Internationale religiöse und humanitäre Bewegungen

erstellt von EGO-Redaktion zuletzt geändert: 2021-06-10T14:53:26+02:00

Konfessionsverbände

Die heute bestehenden internationalen zumeist protestantisch dominierten Konfessionsverbände (v. a. Ökumenischer Rat der Kirchen, Lutherischer Weltbund, Weltgemeinschaft Reformierter Kirchen) haben Wurzeln im 19. Jahrhundert. Gemeinsam verstehen sich diese Konfessionsverbände als Ökumenische Bewegung. Sie stehen im Kontext von Globalisierungen, die Versuche zur Bearbeitung und letztlich Überwindung konfessioneller Spaltungen sowie nationaler und kultureller Gegensätze innerhalb des Christentums dringlich erscheinen ließen. Parallel zum Ökumenischen Rat und seinen Vorläufern entstanden auf internationaler Ebene der Völkerbund und 1945 die Vereinten Nationen. Zugleich war die Herausbildung ökumenischer Vereinigungen und Zusammenschlüsse eine Reaktion auf zunehmende Säkularisierungstendenzen insbesondere in Westeuropa.

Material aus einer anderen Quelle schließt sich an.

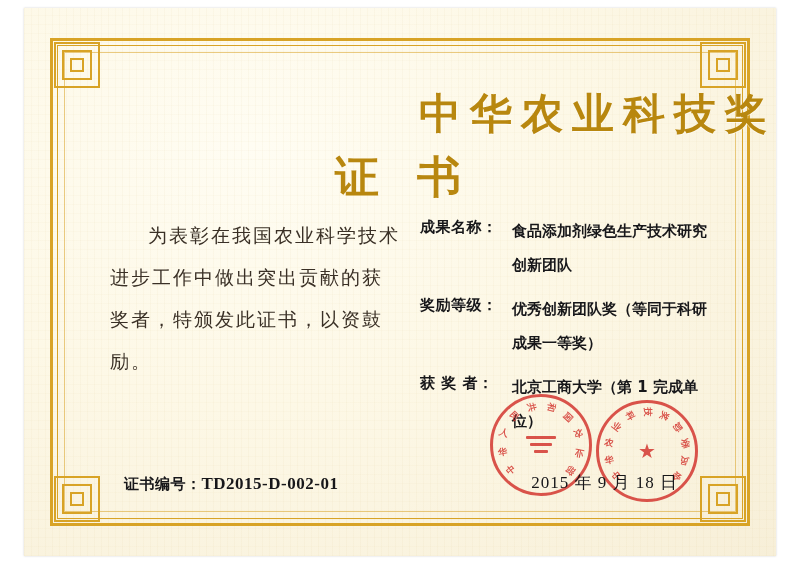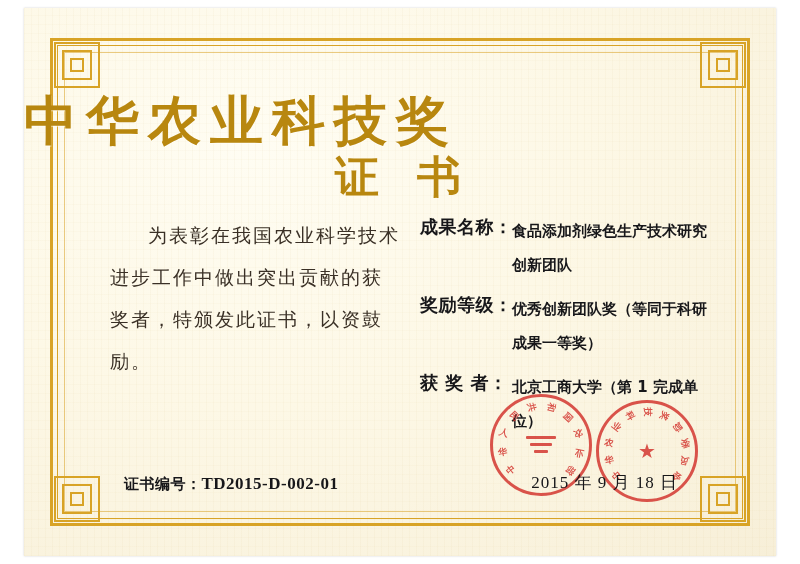--- a/index.html
+++ b/index.html
@@ -80,9 +80,9 @@
     position: absolute;
     left: 0; right: 0;
     top: 78px;
-    text-align: left;
+    text-align: right;
     font-family: "DejaVu Serif", "Liberation Serif", serif;
-    font-size: 53px;
+    font-size: 42px;
     letter-spacing: 9px;
     color: #b8870f;
     font-weight: bold;

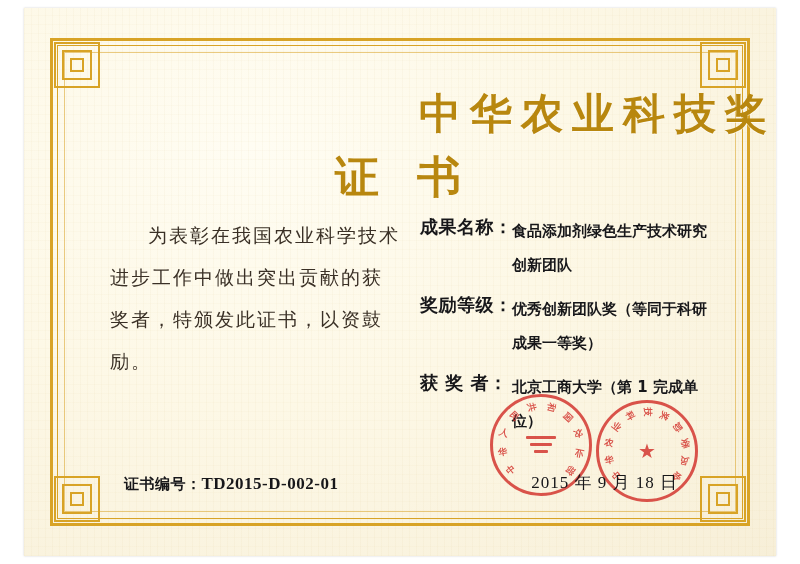--- a/index.html
+++ b/index.html
@@ -132,7 +132,7 @@
   .field-label {
     flex: 0 0 auto;
     width: 92px;
-    font-size: 18px;
+    font-size: 15px;
     letter-spacing: 0.5px;
     line-height: 26px;
     font-weight: 600;

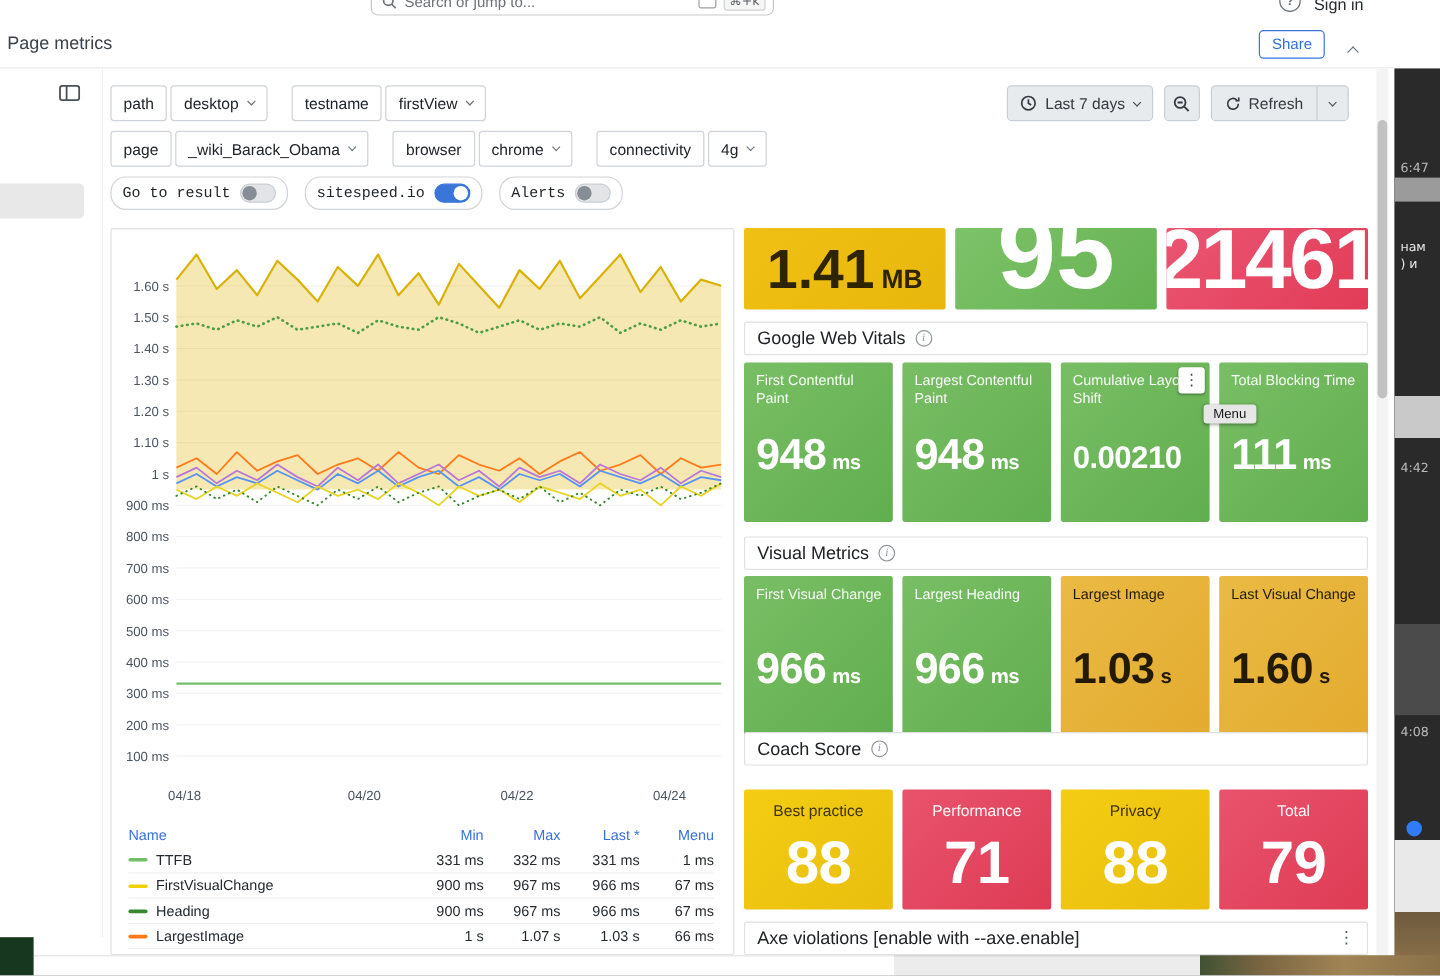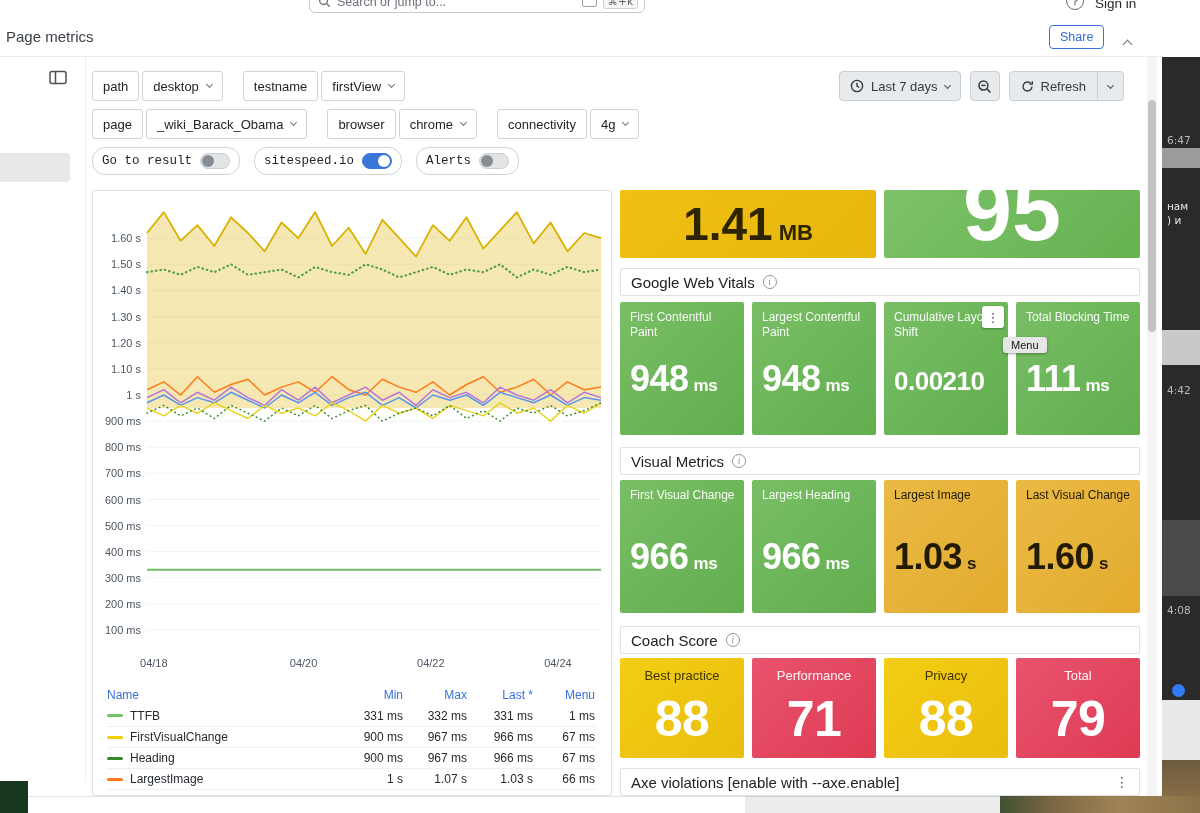--- a/index.html
+++ b/index.html
@@ -338,6 +338,9 @@
         <div class="ts ts-1 ts-green">
           <span class="ts-value">95</span>
         </div>
+        <div class="ts ts-2 ts-red">
+          <span class="ts-value">21461</span>
+        </div>
       </div>
 
     <div id="gwv-header" class="sec-header">

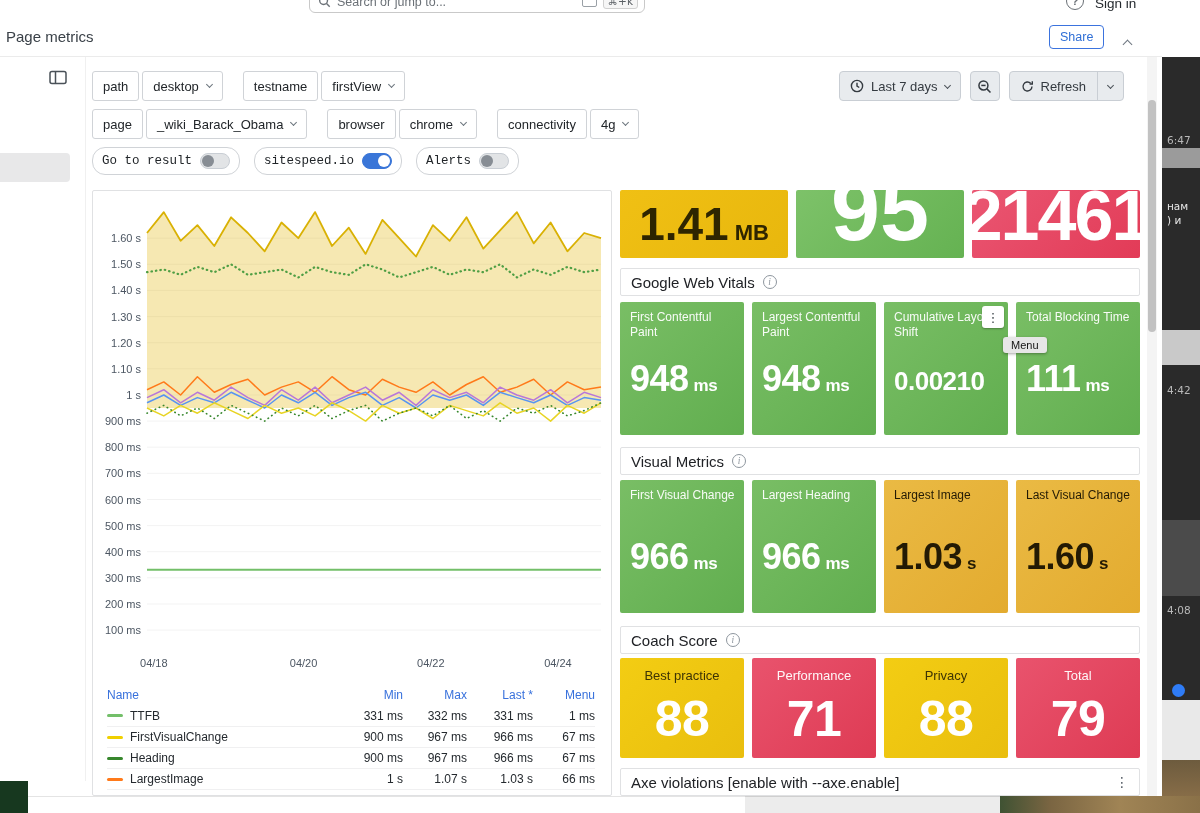--- a/index.html
+++ b/index.html
@@ -87,7 +87,7 @@
   .panels-row { position:absolute; left:0; width:100%; display:flex; gap:8px; }
   #gwv-header { top:78px; } #gwv-panels { top:112px; height:133px; }
   #vm-header  { top:257px; } #vm-panels  { top:290px; height:133px; }
-  #coach-header { top:436px; } #coach-panels { top:468px; height:100px; }
+  #coach-header { top:420px; } #coach-panels { top:468px; height:100px; }
   #axe-header { top:578px; }
 
   .stat-panel { flex:1; position:relative; border-radius:2px; overflow:hidden; }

Rotes Kreuz und Roter Halbmond

Aus dem 1863 gegründeten Genfer Komitee zur Hilfe verwundeter Soldaten und zur Weiterentwicklung des Völkerrechts entstand die bis heute florierende internationale Rotkreuz- und Rothalbmondbewegung. Diese konnte sich nicht nur in christlich oder westlich geprägten Ländern etablieren, sondern fand auch in anderen kulturellen Kontexten wie der islamischen Welt großen Anklang, weil sie an dortige Diskurse und Praktiken von Wohltätigkeit anknüpfte. Angesichts von Kolonialismus, Nationalismus und Dekolonisation im Laufe des 19. und 20. Jahrhunderts stieß die Rotkreuz- und Rothalbmondbewegung aber immer wieder an Grenzen, die ihre humanitären Prinzipien in Frage stellten. Der Artikel untersucht aus globalgeschichtlicher Perspektive, mit welchen Durchsetzungs- und Aneignungsstrategien sich die Bewegung diesen Herausforderungen politischer, aber auch kultureller und sozialer Art in den letzten eineinhalb Jahrhunderten gestellt hat.